====== Records supplied

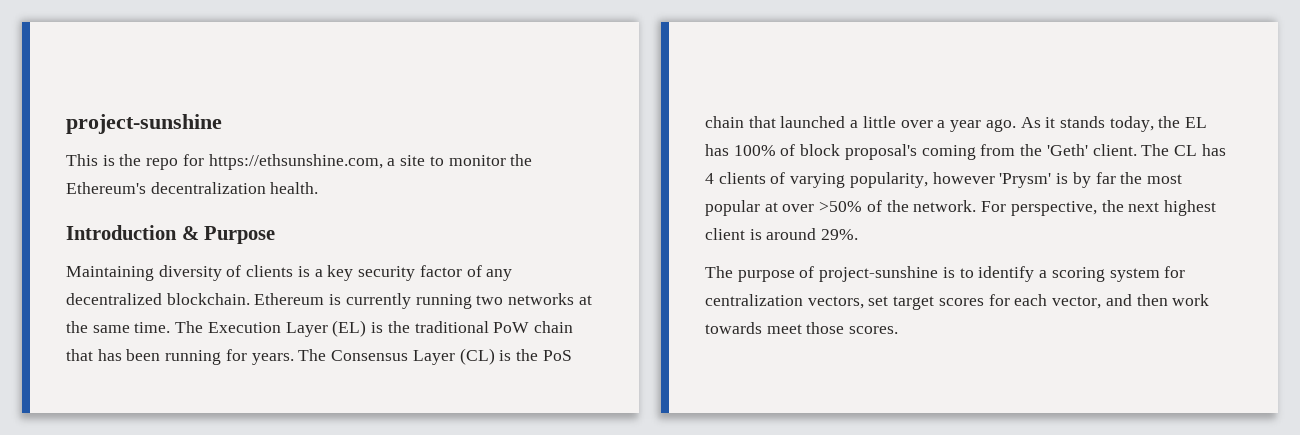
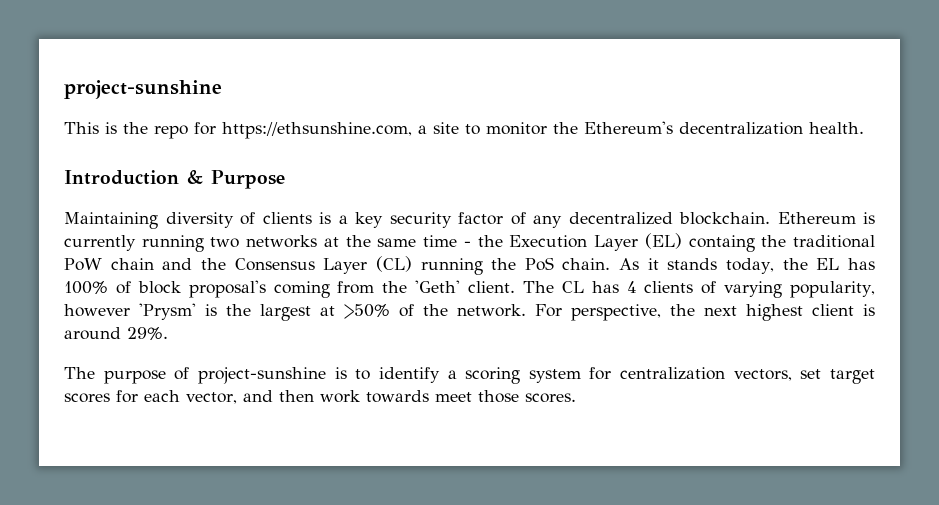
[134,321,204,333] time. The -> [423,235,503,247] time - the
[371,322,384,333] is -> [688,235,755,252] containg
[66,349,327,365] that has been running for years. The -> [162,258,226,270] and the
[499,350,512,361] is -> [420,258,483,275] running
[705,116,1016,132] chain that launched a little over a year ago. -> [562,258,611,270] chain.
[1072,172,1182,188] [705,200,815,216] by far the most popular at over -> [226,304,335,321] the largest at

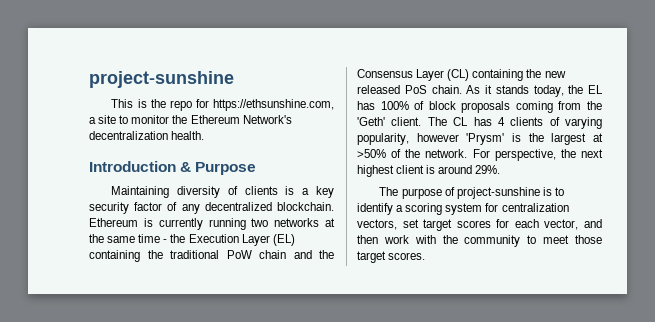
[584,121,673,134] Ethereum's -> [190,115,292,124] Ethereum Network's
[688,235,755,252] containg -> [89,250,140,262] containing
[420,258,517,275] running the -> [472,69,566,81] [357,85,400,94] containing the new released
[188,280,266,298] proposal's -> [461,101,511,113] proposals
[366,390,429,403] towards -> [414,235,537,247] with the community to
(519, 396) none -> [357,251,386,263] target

============

Could you write out, unchanged, the line with "[688,235,755,252] containg ->" and every line after it in the data above?

[688,235,755,252] containg -> [89,250,140,262] containing
[420,258,517,275] running the -> [472,69,566,81] [357,85,400,94] containing the new released
[188,280,266,298] proposal's -> [461,101,511,113] proposals
[366,390,429,403] towards -> [414,235,537,247] with the community to
(519, 396) none -> [357,251,386,263] target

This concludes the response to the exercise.